Chair of the Toronto District School Board
- In office November 13, 2024 – October 4, 2025
- Preceded by: Rachel Chernos Lin

Toronto District School Board Trustee
- In office November 15, 2022 – October 4, 2025
- Preceded by: David Smith
- Constituency: Ward 17 Scarborough Centre
- In office January 25, 2016 – February 13, 2017
- Preceded by: Shaun Chen
- Succeeded by: Abdul Hai Patel
- Constituency: Ward 21 Scarborough—Rouge River

York Region District School Board Trustee
- In office December 1, 2006 – November 30, 2010
- Succeeded by: Juanita Nathan
- Constituency: Wards 7 and 8

Personal details
- Born: Neethan Shanmugarajah December 24, 1978 (age 47) Jaffna, Northern Province, Sri Lanka
- Citizenship: Canadian
- Party: Independent (municipal) New Democratic (federal) Ontario New Democratic (provincial)
- Other political affiliations: Liberal Party of Canada (2003–2007)
- Spouse: Thadsha Navaneethan
- Children: 2
- Alma mater: University of Toronto (BSc, BEd, MEd)
- Occupation: Youth worker; politician;
- Website: neethanshan.ca

= Neethan Shan =

Canadian politician (born 1978)

Neethan Shanmugarajah (born December 24, 1978) is a Canadian politician and youth advocate. He currently represents Ward 25 Scarborough—Rouge Park on Toronto City Council, and is Toronto's first Tamil-Canadian councillor.

==Early life and career==
Shan was born on December 24, 1978, in Jaffna in northern Sri Lanka. He was born Neethan Shanmugarajah. His father was from Neduntivu and his mother from Analaitivu. He moved to Canada as a refugee in 1995 aged 16.

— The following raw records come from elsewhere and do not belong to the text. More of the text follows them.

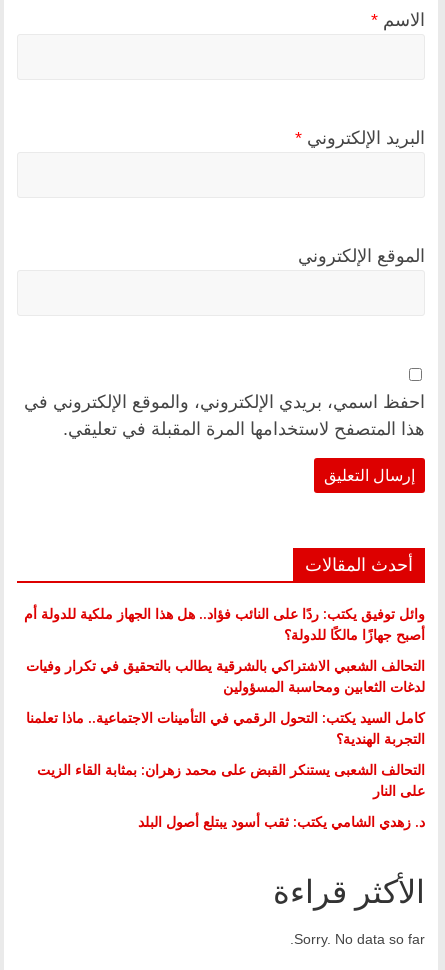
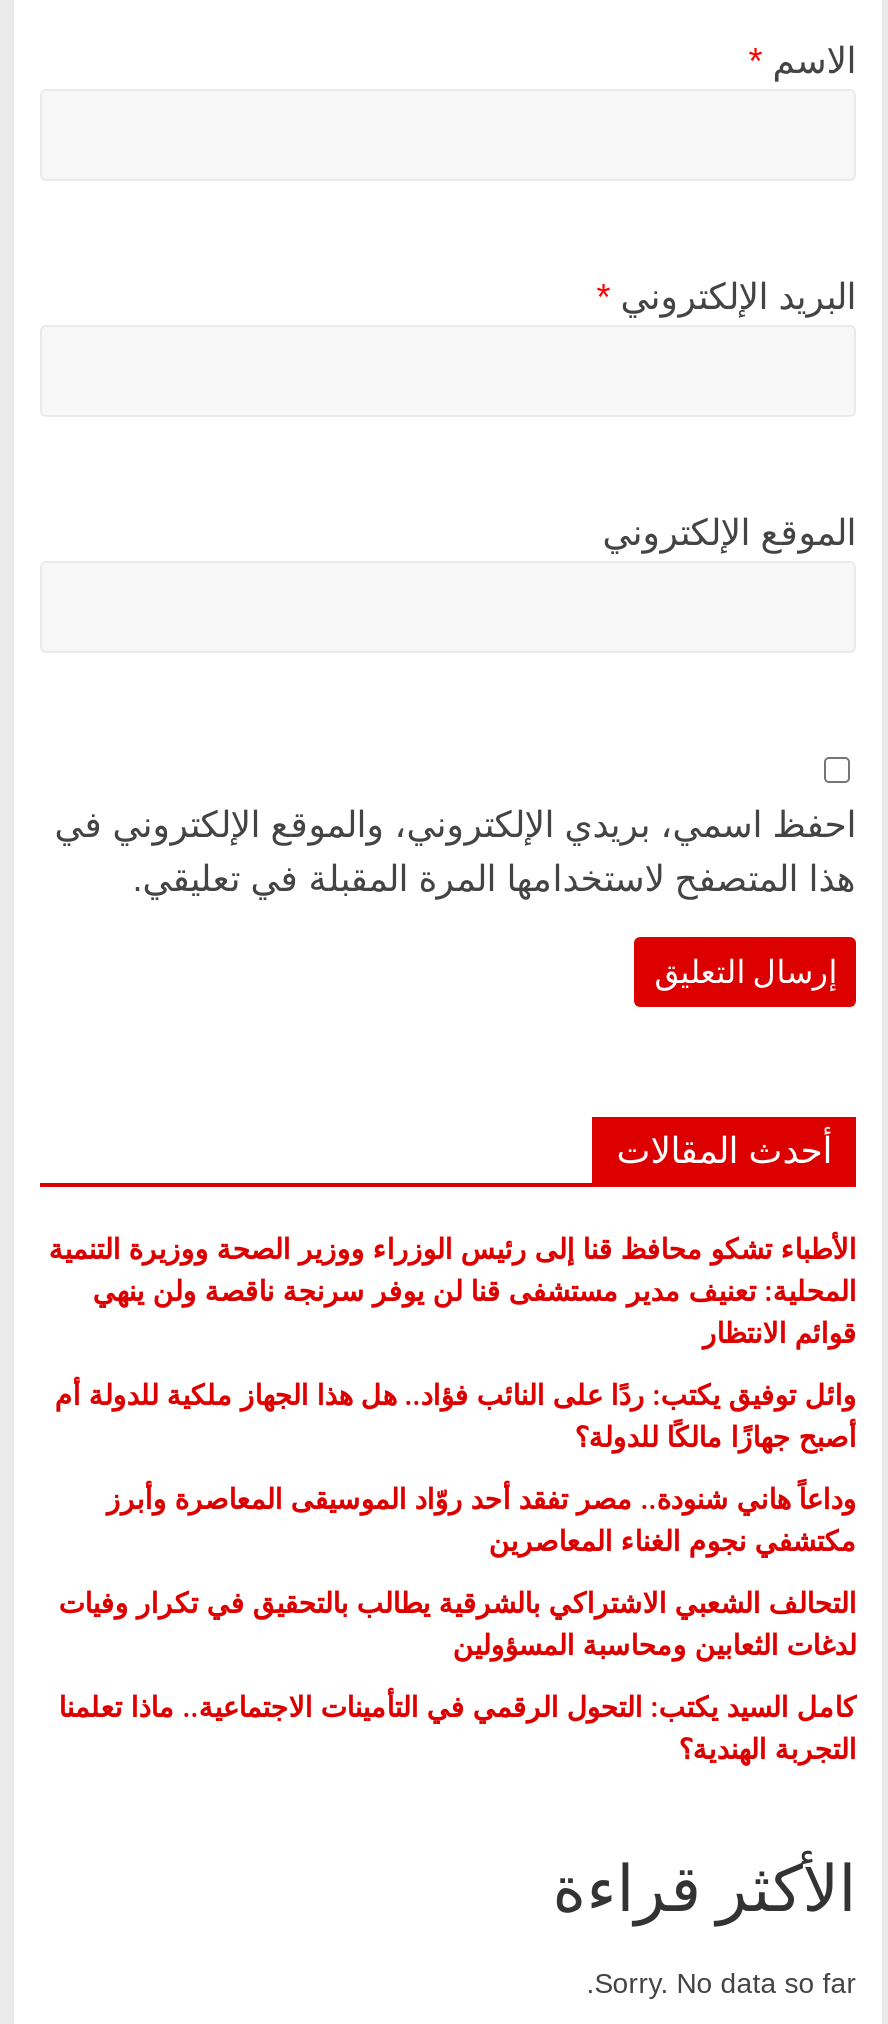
+ الأطباء تشكو محافظ قنا إلى رئيس الوزراء ووزير الصحة ووزيرة التنمية
+ المحلية: تعنيف مدير مستشفى قنا لن يوفر سرنجة ناقصة ولن ينهي
+ قوائم الانتظار

moved down: وائل توفيق يكتب: ردًا على النائب فؤاد.. هل هذا الجهاز ملكية للدولة أم | أصبح جهازًا مالكًا للدولة؟

+ وداعاً هاني شنودة.. مصر تفقد أحد روّاد الموسيقى المعاصرة وأبرز
+ مكتشفي نجوم الغناء المعاصرين

moved down: التحالف الشعبي الاشتراكي بالشرقية يطالب بالتحقيق في تكرار وفيات | لدغات الثعابين ومحاسبة المسؤولين | كامل السيد يكتب: التحول الرقمي في التأمينات الاجتماعية.. ماذا تعلمنا | التجربة الهندية؟

- التحالف الشعبى يستنكر القبض على محمد زهران: بمثابة القاء الزيت
- على النار
- د. زهدي الشامي يكتب: ثقب أسود يبتلع أصول البلد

Shan completed an honours bachelor of science (BSc) from the University of Toronto in 2001 and a bachelor of education (BEd) from the Ontario Institute for Studies in Education (OISE) in 2003. He later received a master of education (MEd) in sociology and equity studies in education from OISE in 2012.

He began his career as a youth outreach worker in Malvern, Toronto. In 2001, aged 22, he became executive director of Canadian Tamil Youth Development Centre (CanTYD), a social service agency. He then became manager of youth programs at Malvern Family Resource Centre. In 2007, he became executive director of Council of Agencies Serving South Asians.

Shan was vice-chair of the National Council of Canadian Tamils and chair of the Tamil Heritage Month Committee, which he founded in 2009. He has served numerous other community groups including Better Ballot Initiative; Boreal Institute for Civil Society (project director); Canadian Tamil Congress; Community Use of Schools Council; Malvern Community Coalition; Parent Action on Drugs (project coordinator); Scarborough Youth Task Group; Tsunami Relief Coordinating Committee; and the Youth Gang Work Group. He is also involved with Canadian Multicultural Radio, Tamil Vision International, the Tamil Canadian Centre for Civic Action, and the Urban Alliance on Race Relations. He was also a professor at Seneca College of Applied Arts and Technology.

== Political timeline==
Shan was elected in 2006 to the York Region District School Board representing Wards 7 and 8 in Markham.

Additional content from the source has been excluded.